> Dataset records:
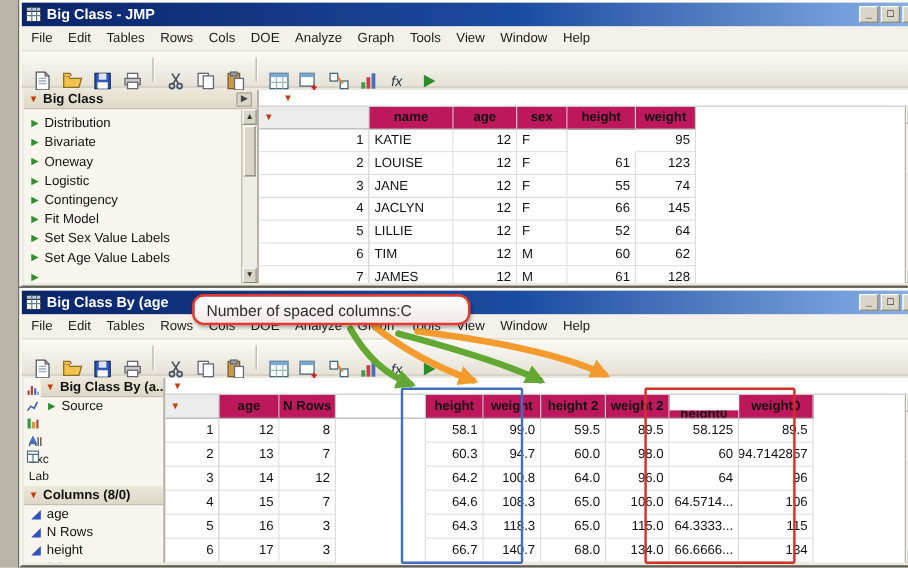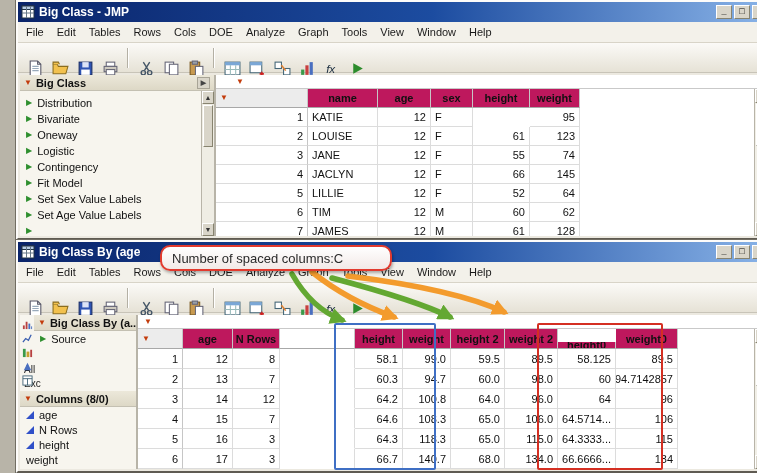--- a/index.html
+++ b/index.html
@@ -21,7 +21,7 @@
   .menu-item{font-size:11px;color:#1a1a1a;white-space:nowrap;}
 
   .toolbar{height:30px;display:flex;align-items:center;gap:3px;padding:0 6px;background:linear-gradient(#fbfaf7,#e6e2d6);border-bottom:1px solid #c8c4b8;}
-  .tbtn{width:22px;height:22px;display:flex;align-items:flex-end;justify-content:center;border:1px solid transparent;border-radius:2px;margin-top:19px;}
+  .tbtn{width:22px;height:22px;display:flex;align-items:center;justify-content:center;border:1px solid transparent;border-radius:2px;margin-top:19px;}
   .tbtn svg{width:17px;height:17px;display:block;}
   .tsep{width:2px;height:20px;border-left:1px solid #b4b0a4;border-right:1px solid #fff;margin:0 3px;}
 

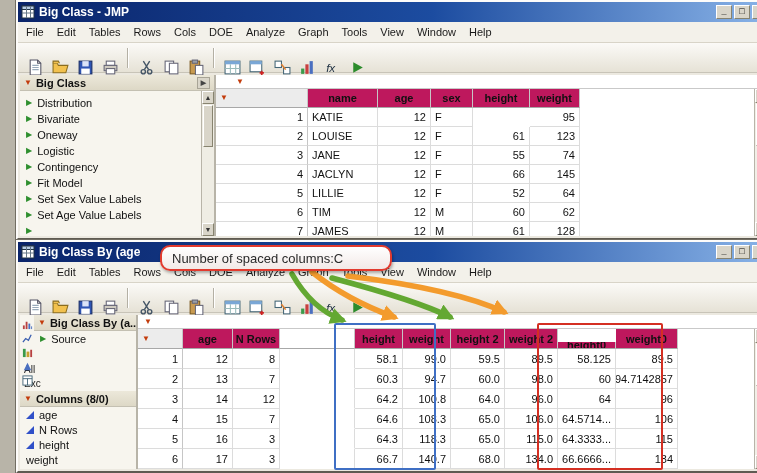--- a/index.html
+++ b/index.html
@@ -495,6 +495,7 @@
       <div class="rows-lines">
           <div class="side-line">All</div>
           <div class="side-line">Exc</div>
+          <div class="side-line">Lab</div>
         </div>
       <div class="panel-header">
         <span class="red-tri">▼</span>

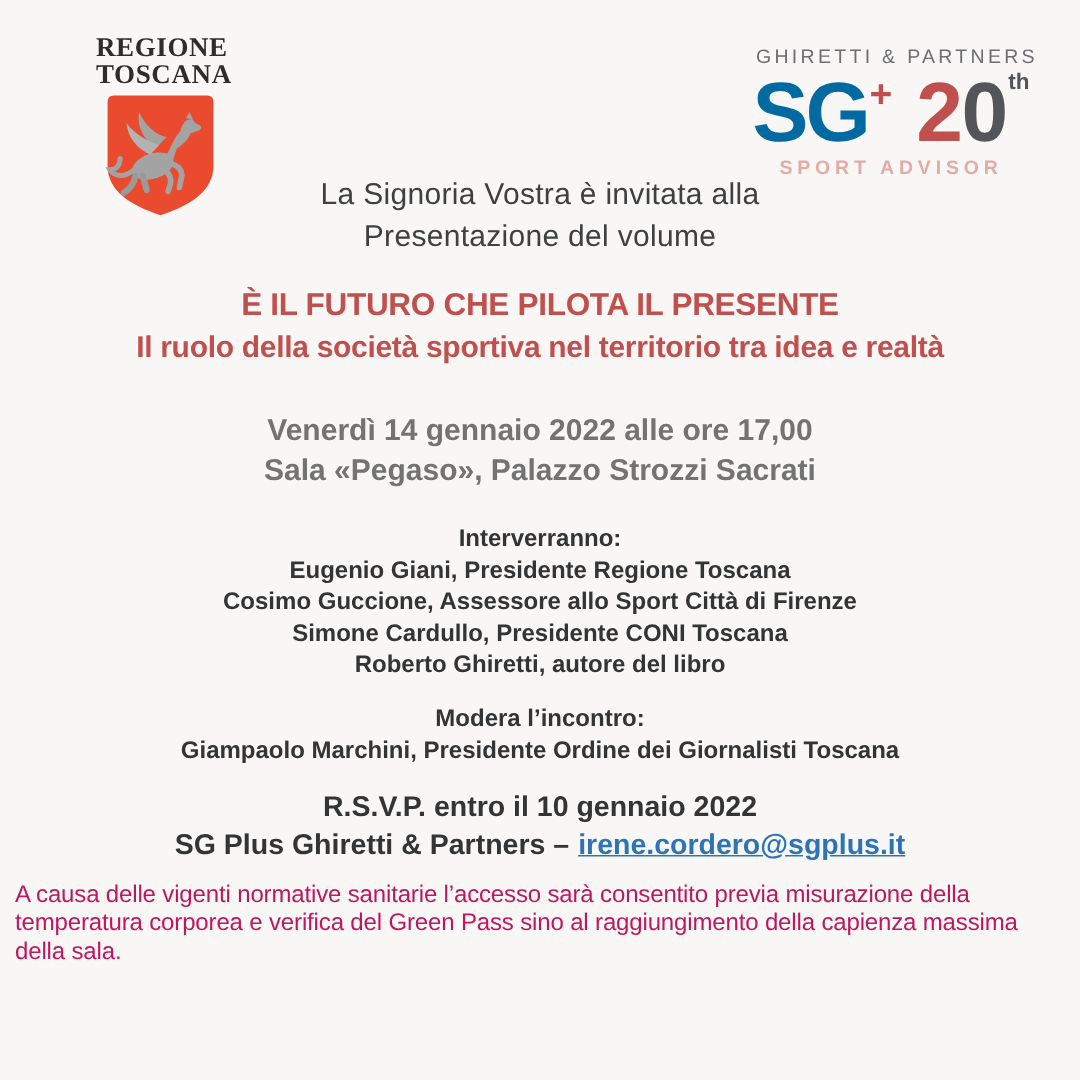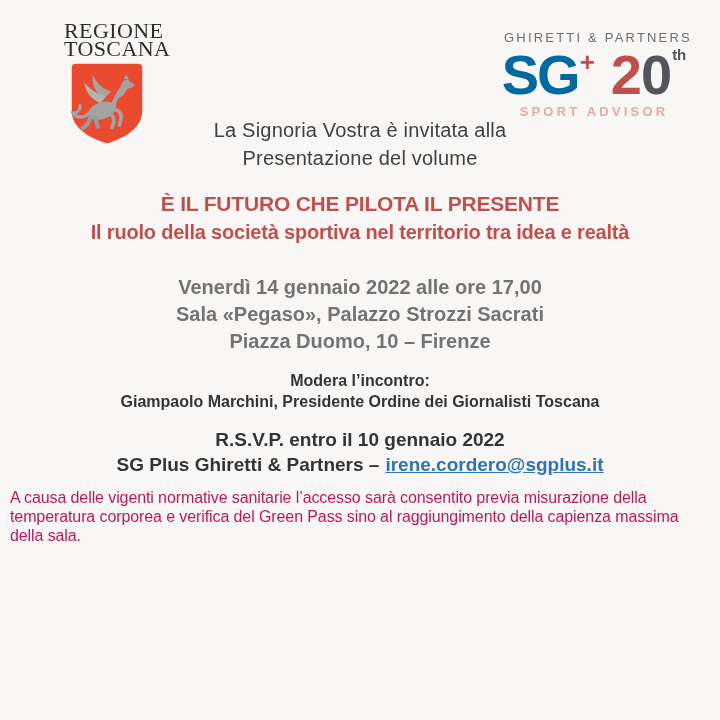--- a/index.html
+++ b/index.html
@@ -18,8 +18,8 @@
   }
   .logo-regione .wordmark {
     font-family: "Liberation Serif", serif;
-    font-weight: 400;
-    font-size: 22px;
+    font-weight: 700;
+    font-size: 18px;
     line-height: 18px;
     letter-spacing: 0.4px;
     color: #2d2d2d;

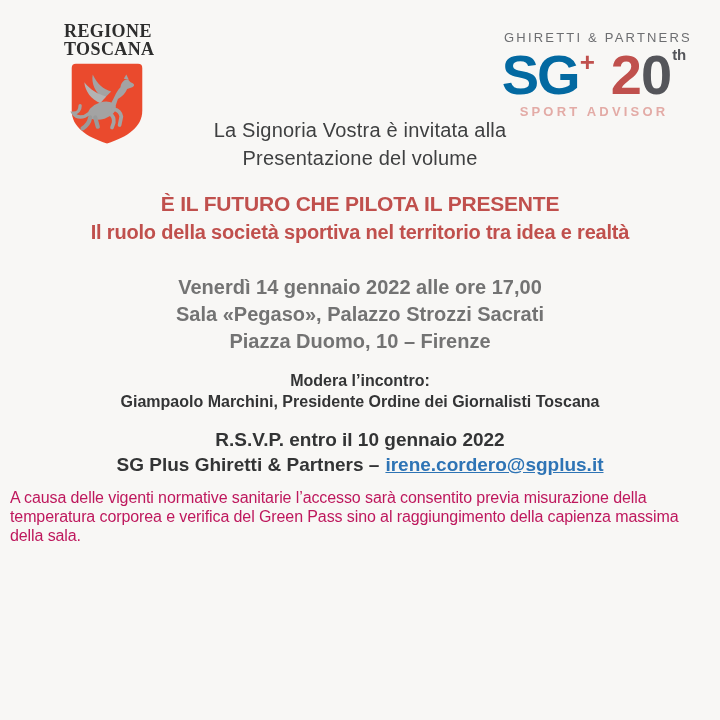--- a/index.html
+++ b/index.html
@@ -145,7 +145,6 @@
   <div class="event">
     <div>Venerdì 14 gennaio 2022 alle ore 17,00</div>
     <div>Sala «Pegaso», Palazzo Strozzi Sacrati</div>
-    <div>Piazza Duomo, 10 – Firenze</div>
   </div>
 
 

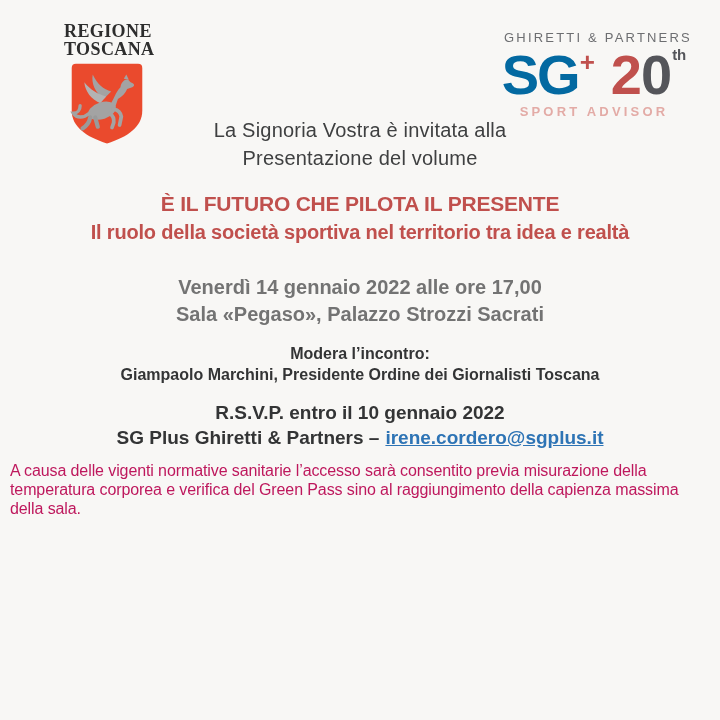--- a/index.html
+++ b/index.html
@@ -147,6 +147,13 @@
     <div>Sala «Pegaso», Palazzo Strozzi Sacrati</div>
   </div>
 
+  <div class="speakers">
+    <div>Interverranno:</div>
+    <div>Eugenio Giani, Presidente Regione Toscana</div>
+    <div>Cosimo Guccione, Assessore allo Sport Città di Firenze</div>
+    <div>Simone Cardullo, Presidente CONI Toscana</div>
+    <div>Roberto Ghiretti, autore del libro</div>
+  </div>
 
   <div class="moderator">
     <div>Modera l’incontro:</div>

* * *

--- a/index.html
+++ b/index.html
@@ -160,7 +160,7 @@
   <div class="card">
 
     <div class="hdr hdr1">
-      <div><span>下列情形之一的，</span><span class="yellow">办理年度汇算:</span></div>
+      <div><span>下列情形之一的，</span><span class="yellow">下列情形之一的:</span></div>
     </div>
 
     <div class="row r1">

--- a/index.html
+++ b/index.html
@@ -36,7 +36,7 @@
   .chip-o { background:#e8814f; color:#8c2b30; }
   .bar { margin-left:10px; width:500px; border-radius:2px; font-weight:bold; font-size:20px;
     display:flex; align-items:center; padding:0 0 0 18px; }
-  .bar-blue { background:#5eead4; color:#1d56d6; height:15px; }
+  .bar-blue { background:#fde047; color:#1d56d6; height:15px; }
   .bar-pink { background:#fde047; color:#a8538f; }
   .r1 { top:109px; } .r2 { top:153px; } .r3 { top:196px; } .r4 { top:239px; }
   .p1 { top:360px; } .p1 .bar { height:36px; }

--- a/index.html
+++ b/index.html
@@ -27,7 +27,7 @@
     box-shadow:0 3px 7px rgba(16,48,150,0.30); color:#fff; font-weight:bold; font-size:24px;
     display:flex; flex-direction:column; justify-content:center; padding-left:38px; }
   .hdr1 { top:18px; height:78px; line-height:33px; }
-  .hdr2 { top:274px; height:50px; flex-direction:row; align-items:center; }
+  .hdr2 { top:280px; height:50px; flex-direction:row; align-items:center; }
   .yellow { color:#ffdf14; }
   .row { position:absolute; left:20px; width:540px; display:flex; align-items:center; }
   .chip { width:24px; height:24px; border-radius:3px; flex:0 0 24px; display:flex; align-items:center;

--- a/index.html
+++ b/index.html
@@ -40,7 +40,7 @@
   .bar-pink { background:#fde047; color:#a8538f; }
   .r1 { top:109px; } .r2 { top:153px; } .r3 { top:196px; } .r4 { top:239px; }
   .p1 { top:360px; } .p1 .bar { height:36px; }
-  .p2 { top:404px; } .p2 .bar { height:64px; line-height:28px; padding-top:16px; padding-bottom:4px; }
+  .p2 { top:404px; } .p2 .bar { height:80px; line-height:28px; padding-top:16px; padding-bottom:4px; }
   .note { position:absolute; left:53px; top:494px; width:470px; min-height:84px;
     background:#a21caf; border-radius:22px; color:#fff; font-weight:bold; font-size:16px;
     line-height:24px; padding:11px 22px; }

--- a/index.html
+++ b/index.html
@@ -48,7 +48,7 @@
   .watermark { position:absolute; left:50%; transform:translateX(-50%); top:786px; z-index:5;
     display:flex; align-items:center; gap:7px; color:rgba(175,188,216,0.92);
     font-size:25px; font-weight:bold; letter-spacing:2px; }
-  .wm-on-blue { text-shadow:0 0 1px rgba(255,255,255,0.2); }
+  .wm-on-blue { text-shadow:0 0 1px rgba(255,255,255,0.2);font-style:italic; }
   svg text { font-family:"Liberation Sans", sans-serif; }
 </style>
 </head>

> Exercise description: Within the data above, the span starting at the line containing "24px; display:flex; align-items:center;" and ending at the line containing "-48,7 +48,7 @@" is to be retyped exactly, with no other lines.

> Exercise answer:
   .chip { width:24px; height:24px; border-radius:3px; flex:0 0 24px; display:flex; align-items:center;

--- a/index.html
+++ b/index.html
@@ -40,7 +40,7 @@
   .bar-pink { background:#fde047; color:#a8538f; }
   .r1 { top:109px; } .r2 { top:153px; } .r3 { top:196px; } .r4 { top:239px; }
   .p1 { top:360px; } .p1 .bar { height:36px; }
-  .p2 { top:404px; } .p2 .bar { height:64px; line-height:28px; padding-top:16px; padding-bottom:4px; }
+  .p2 { top:404px; } .p2 .bar { height:80px; line-height:28px; padding-top:16px; padding-bottom:4px; }
   .note { position:absolute; left:53px; top:494px; width:470px; min-height:84px;
     background:#a21caf; border-radius:22px; color:#fff; font-weight:bold; font-size:16px;
     line-height:24px; padding:11px 22px; }

--- a/index.html
+++ b/index.html
@@ -48,7 +48,7 @@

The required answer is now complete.